→ Input data

▼

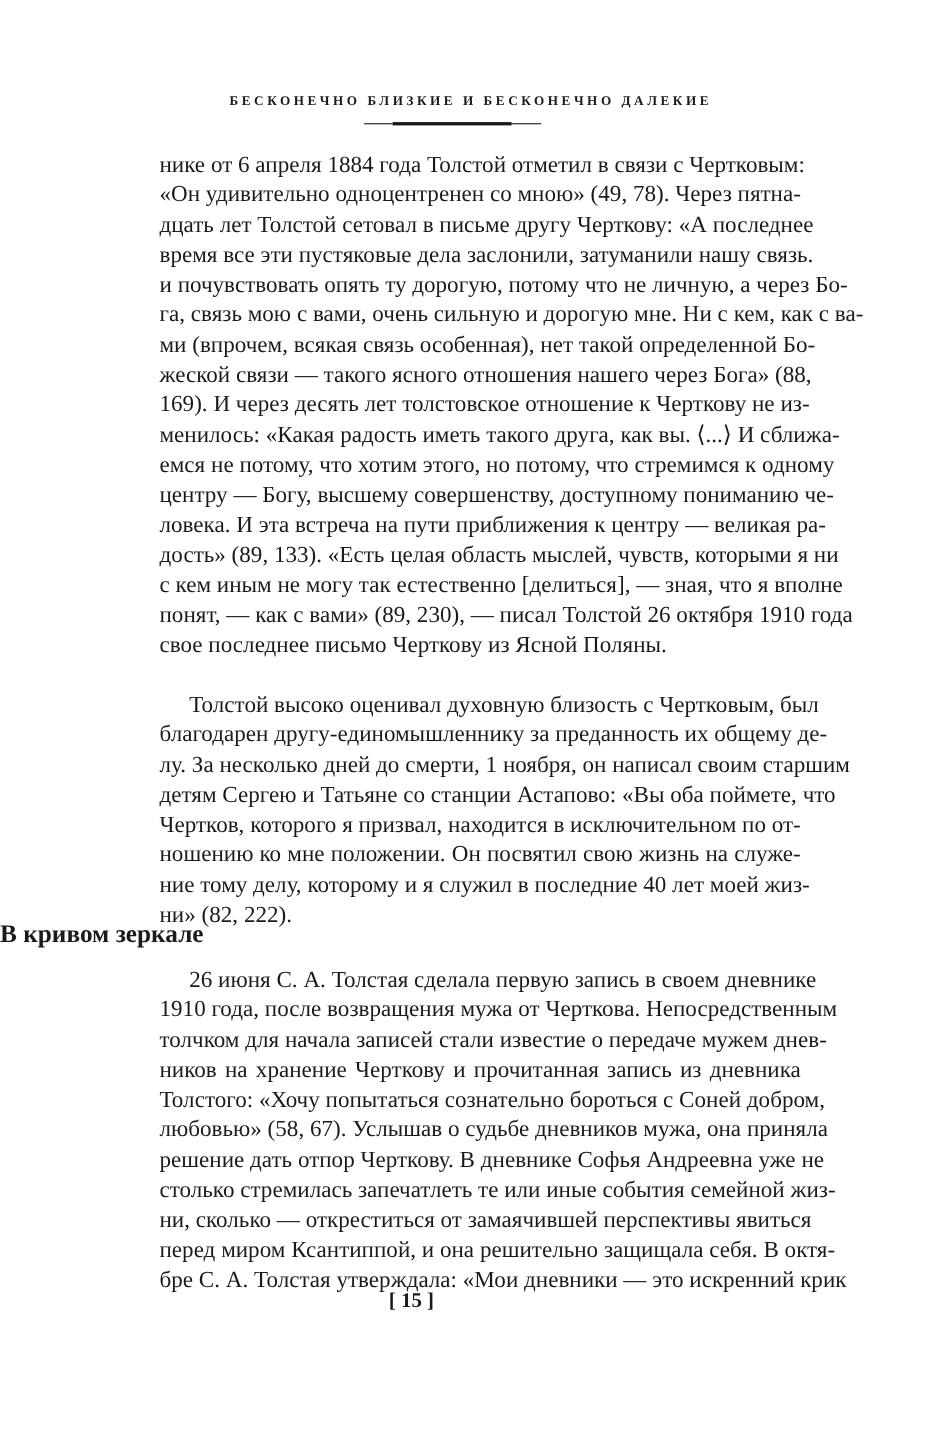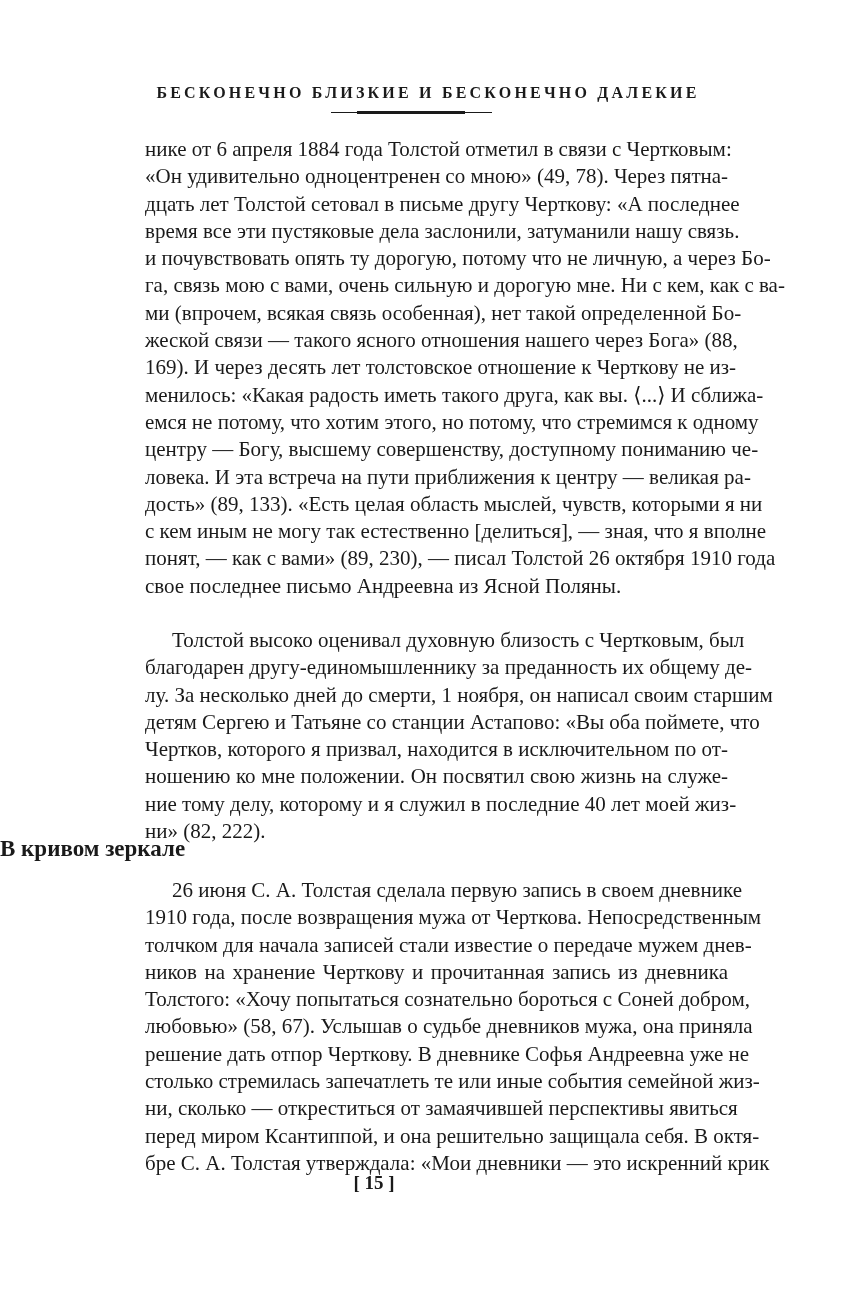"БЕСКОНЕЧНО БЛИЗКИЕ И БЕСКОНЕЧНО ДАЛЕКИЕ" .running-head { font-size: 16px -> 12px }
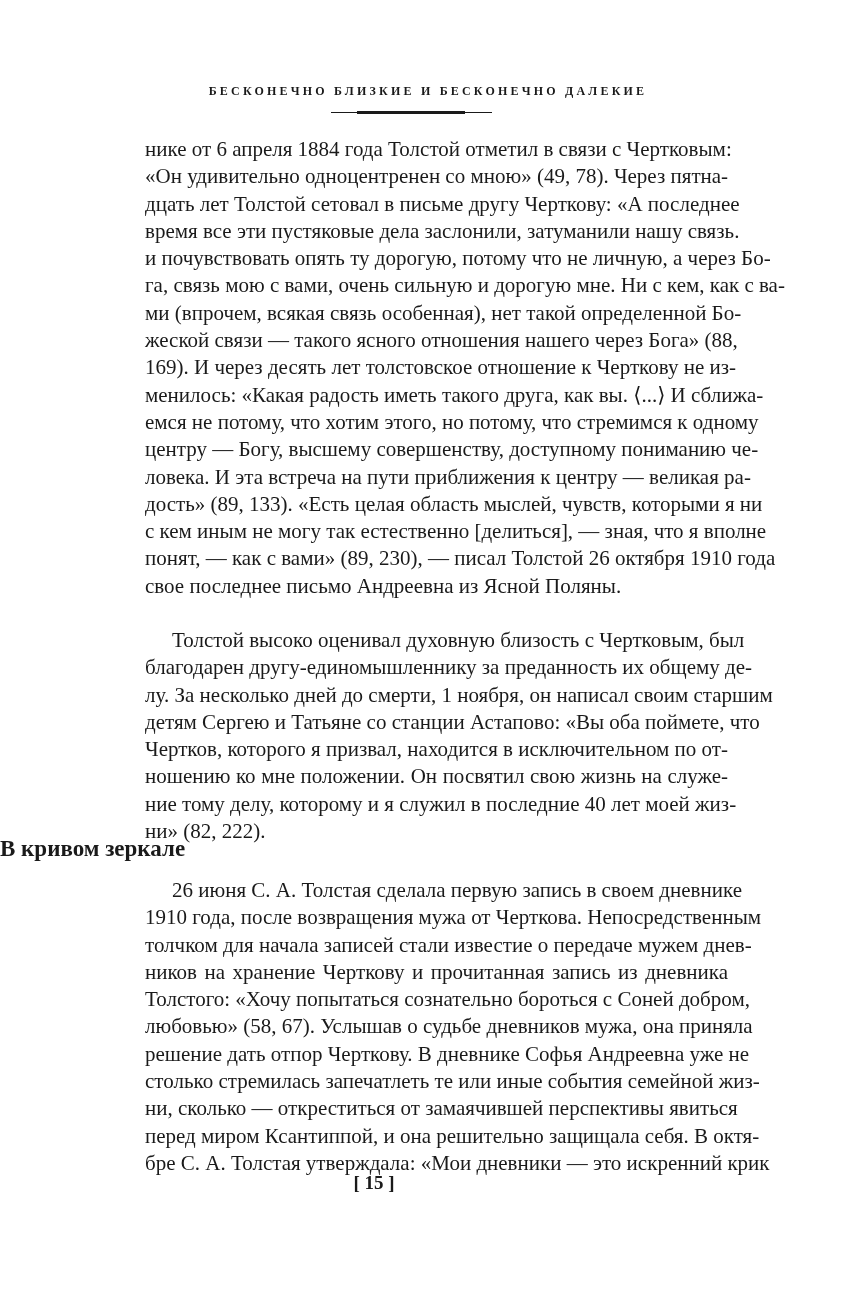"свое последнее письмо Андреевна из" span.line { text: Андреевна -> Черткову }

▲
▼

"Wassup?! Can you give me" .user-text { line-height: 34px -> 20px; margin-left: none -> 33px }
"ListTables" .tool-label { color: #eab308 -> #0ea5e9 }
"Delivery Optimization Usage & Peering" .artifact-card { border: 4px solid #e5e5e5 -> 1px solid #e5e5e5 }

▲

→ Task objective
Keeping every character as it is, restate the lines above that run from the line with "Can you give" through the line with "Optimization Usage &", both included, and nothing else.

→ Response area
"Wassup?! Can you give me" .user-text { line-height: 34px -> 20px; margin-left: none -> 33px }
"ListTables" .tool-label { color: #eab308 -> #0ea5e9 }
"Delivery Optimization Usage & Peering" .artifact-card { border: 4px solid #e5e5e5 -> 1px solid #e5e5e5 }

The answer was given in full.